A Tonic for the Soul

She wheels her wheelbarrow down streets broad and narrow
You never know what you'll see in downtown Dublin.
The fire limbo!

“A week in Dublin is a tonic for the soul.”

Do you know who said that?

Me.

What a great city. Reminds me of Boston,  tho’ it’s a lot older, of course, and after five days here, I’m already a great author.

It’s small and walkable and they get a lot of visitors from the Irish diaspora around the world, so the city is often inundated with tourists, but there’s a reason for that, and as they say, you pick your problems.

People here understand that people from Boston to New Zealand save up for years for their pilgrimage to Dublin and they welcome them. It’s not a show; it’s real. 

I’ve had so many wonderful experiences and met so many kindred spirits from all over the world : India, Finland, the Netherlands. Germany — even England! — at the St. Patrick’s  Festival.

The international journalists got to ride in a bus at the head of the parade. I myself would have put us behind the Lord Mayor’s carriage, but I was not in charge of arrangements.

Then Friday we heard an evening of readings by thirty of Dublin’s many, many fantastic writers at a presentation called the Dublin Swell, which might just become an annual event, and I was struck by how every author had a completely different approach to the creative process…

Then The Commitments 20-year anniversary concert in their hometown… What more can I say? One of those occasions where you casually mention to your grandchildren that you were there.

But the greatest fun, truly, was wandering around Dublin and experiencing the life of the city. It was the perfect time for it, too, because they’d just drubbed the English in rugby, nothing more satisfying than that.

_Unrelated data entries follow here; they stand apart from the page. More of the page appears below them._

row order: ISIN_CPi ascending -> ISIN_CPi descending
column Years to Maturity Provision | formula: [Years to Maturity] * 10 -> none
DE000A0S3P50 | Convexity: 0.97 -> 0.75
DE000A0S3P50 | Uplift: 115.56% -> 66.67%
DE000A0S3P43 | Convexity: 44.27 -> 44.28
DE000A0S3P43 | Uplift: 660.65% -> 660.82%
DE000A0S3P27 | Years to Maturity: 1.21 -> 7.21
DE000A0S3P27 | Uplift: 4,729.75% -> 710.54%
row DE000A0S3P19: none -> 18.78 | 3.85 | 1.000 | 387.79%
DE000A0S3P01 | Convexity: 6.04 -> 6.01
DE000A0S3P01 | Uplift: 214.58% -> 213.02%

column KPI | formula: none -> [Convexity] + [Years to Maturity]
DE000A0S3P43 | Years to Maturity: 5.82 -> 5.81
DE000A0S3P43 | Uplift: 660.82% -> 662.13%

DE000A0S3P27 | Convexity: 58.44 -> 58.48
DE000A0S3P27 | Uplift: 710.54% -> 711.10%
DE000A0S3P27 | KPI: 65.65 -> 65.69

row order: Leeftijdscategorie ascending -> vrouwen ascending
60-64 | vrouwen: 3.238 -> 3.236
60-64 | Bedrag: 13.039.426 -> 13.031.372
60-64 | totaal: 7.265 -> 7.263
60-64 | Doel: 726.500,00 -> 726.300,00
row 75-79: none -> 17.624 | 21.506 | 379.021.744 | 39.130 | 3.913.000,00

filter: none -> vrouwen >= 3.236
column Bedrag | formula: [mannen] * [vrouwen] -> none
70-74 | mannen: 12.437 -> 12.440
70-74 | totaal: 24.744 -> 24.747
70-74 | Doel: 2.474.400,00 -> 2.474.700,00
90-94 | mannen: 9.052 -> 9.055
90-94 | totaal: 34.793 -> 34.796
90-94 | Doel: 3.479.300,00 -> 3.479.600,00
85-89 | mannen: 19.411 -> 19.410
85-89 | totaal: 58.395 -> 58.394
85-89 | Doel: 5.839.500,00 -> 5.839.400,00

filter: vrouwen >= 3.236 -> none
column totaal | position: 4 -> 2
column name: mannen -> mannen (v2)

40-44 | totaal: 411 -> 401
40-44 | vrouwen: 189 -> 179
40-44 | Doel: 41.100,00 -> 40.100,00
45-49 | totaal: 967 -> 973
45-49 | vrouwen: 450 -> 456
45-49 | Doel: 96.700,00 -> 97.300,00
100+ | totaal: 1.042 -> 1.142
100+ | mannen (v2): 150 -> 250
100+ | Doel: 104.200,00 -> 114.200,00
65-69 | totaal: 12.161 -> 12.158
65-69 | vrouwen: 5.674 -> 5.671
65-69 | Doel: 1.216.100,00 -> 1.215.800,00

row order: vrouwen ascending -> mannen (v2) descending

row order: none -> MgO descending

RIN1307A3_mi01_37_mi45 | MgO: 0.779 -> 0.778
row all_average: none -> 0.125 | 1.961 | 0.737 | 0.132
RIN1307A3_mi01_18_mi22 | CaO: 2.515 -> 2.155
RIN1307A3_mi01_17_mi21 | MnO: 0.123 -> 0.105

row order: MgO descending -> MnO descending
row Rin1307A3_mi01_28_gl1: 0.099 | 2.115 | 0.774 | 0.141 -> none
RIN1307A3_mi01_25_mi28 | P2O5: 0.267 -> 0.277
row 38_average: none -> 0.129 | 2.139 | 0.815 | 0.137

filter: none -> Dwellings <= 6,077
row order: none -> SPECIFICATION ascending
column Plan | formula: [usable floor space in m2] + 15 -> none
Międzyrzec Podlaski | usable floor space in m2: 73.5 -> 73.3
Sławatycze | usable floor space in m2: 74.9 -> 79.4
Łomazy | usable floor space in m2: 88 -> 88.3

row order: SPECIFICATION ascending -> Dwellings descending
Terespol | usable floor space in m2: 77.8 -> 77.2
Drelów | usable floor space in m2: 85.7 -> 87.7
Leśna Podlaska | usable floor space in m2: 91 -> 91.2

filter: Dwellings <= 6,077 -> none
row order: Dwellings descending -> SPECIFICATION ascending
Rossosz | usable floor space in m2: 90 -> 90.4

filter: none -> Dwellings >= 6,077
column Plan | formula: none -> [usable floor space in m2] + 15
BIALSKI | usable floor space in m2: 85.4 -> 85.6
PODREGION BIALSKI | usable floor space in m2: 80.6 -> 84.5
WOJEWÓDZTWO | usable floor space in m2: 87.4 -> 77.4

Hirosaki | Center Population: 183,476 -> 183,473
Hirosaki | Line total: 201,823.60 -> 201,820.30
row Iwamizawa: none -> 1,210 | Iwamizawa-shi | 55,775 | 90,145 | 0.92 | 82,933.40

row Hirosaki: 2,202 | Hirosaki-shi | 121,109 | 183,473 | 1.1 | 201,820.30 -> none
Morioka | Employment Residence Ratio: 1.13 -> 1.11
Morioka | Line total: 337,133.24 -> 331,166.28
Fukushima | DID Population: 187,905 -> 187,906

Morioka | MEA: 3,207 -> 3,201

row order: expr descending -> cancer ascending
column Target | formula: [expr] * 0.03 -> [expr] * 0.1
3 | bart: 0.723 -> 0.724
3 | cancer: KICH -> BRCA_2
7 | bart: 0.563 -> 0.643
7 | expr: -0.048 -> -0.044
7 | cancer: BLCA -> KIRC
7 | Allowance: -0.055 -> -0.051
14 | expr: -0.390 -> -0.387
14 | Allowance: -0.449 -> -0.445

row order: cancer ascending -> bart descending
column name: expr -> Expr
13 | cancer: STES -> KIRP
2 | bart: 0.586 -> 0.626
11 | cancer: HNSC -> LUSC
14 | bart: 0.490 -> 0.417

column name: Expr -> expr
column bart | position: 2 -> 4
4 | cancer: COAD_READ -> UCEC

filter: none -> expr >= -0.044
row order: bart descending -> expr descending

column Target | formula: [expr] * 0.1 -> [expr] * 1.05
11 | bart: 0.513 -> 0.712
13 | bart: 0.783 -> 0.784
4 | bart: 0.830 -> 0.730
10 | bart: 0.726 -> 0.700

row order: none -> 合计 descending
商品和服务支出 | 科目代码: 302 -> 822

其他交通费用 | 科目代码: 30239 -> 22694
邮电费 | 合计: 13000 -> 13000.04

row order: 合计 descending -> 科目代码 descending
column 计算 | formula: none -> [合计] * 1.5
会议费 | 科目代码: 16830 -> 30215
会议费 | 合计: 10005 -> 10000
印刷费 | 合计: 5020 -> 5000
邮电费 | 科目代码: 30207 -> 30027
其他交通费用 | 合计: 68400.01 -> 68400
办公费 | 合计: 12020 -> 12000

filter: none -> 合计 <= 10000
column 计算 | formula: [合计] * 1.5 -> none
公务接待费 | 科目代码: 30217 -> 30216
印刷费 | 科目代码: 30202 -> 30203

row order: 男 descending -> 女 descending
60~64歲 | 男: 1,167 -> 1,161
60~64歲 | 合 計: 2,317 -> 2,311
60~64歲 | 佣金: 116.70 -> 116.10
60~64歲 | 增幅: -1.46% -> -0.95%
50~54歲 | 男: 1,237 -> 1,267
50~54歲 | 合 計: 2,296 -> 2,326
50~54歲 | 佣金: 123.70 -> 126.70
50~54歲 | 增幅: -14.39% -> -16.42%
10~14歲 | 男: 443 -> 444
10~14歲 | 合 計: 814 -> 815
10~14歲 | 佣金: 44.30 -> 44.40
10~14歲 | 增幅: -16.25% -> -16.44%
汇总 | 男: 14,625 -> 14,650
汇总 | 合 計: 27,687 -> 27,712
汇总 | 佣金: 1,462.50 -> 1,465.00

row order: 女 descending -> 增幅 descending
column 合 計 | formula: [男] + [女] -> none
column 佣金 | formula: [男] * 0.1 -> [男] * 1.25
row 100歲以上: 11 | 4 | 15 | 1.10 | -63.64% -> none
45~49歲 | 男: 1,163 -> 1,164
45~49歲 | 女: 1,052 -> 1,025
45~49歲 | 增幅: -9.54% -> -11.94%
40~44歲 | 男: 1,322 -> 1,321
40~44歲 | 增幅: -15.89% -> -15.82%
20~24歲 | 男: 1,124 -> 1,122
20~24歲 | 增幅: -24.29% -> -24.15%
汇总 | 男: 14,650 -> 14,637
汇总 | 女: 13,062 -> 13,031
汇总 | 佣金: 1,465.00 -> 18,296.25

Note to city planners: close off a couple of streets from motor traffic, like Grafton Street and King Street in Dublin, and you create an awesome international venue for the arts from the fire limbo to the knife juggling.

From my balcony at the edge of St. Stephen’s Green at the Fitzwilliam Hotel, I could watch the daily life of Dublin, and in the evening just join the throng.

I happened to notice that miniskirts and short-shorts are back in vogue among the young ladies, altho it might be more accurate to say microskirts and short-short-short shorts. It goes with an increase in the height of high heels.  Avagadro defined the ratio, I think.

I myself am much more concerned with matters of religion, but I was just concerned, as a dad,  that these young ladies might catch cold.